- **What needs to be done**
The required output is the exact run of lines from the one that contains "-47,7 +47,7 @@" to the end of the data, with every picture left out.
--- Supplied entries ---
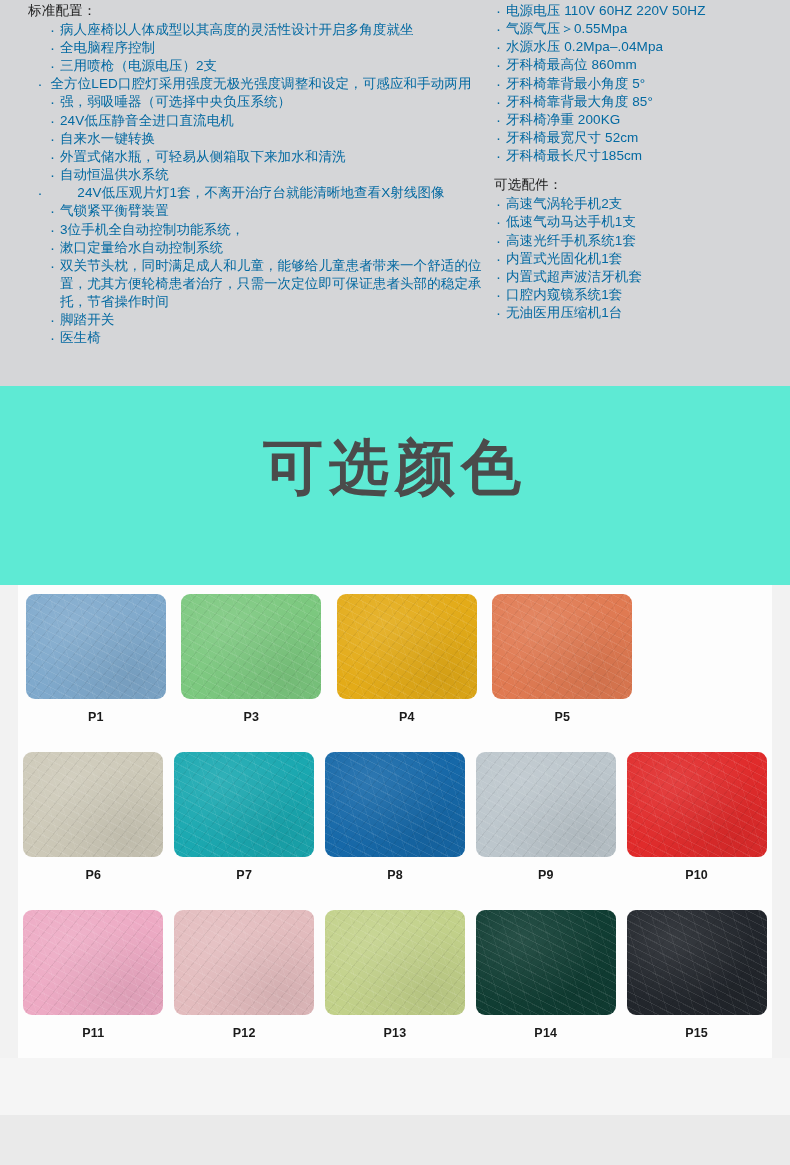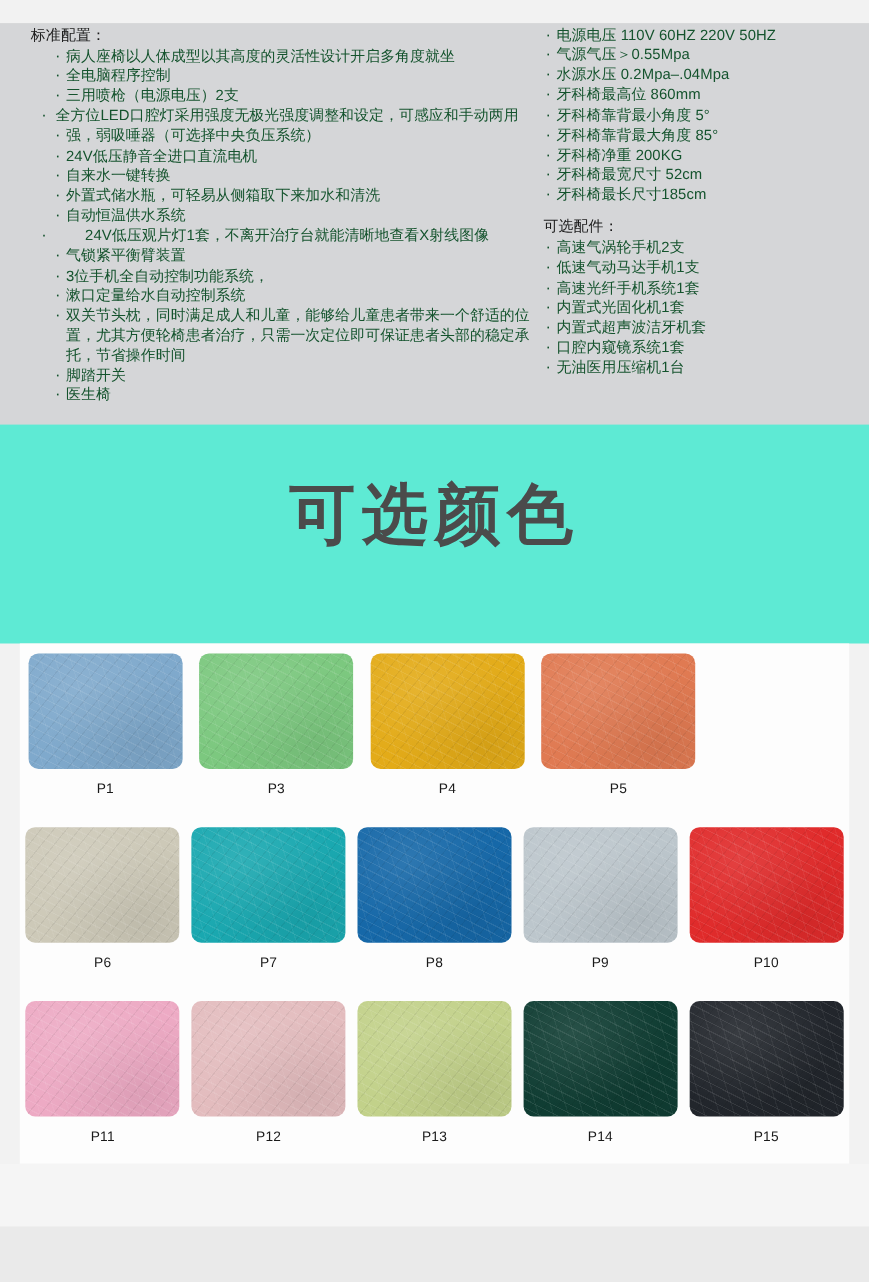--- a/index.html
+++ b/index.html
@@ -25,7 +25,6 @@
     width:790px; height:496px;
     background:#d5d6d8;
     padding:0;
-    margin-top:21px;
   }
   .spec-cols {
     display:flex;

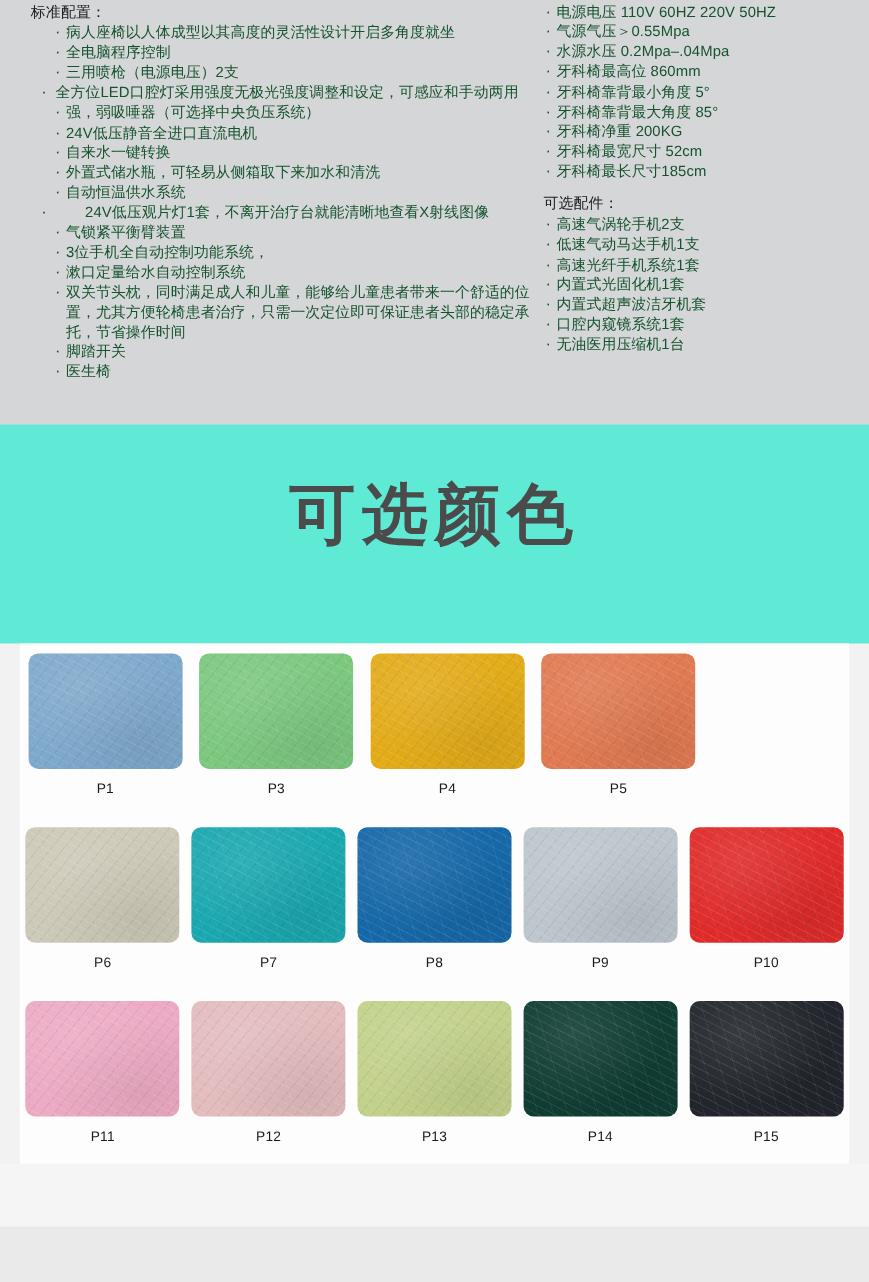--- a/index.html
+++ b/index.html
@@ -47,7 +47,7 @@
   ul.spec-list > li {
     position:relative;
     font-size:13.5px;
-    color:#14532d;
+    color:#0369a1;
     line-height:1.345;
     padding-left:12px;
     letter-spacing:0.1px;

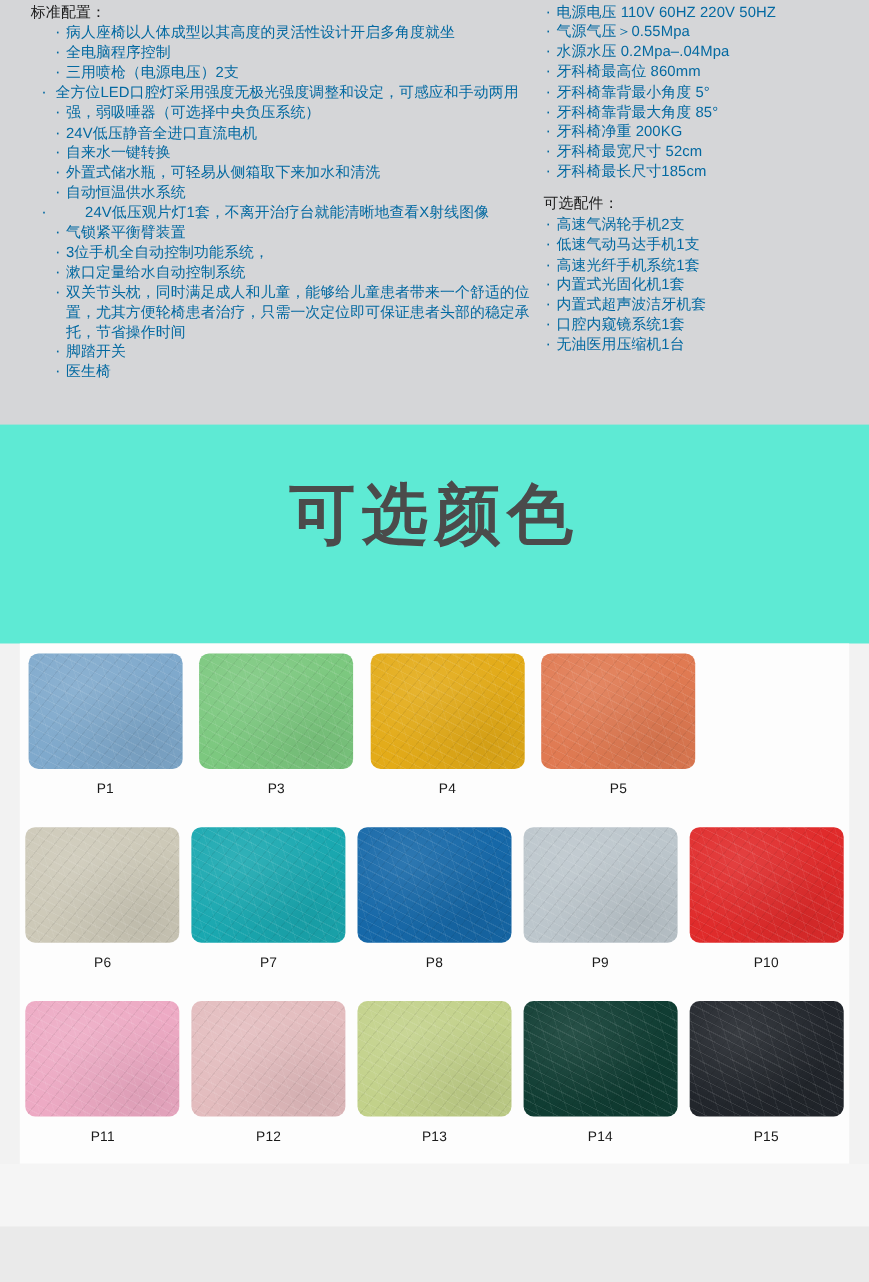--- a/index.html
+++ b/index.html
@@ -107,6 +107,7 @@
     display:flex;
     flex-direction:column;
     align-items:center;
+    font-weight:bold;
   }
   .swatch-chip {
     width:140px;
---
- **Answer to this exercise**
@@ -47,7 +47,7 @@
   ul.spec-list > li {
     position:relative;
     font-size:13.5px;
-    color:#14532d;
+    color:#0369a1;
     line-height:1.345;
     padding-left:12px;
     letter-spacing:0.1px;

--- a/index.html
+++ b/index.html
@@ -107,6 +107,7 @@
     display:flex;
     flex-direction:column;
     align-items:center;
+    font-weight:bold;
   }
   .swatch-chip {
     width:140px;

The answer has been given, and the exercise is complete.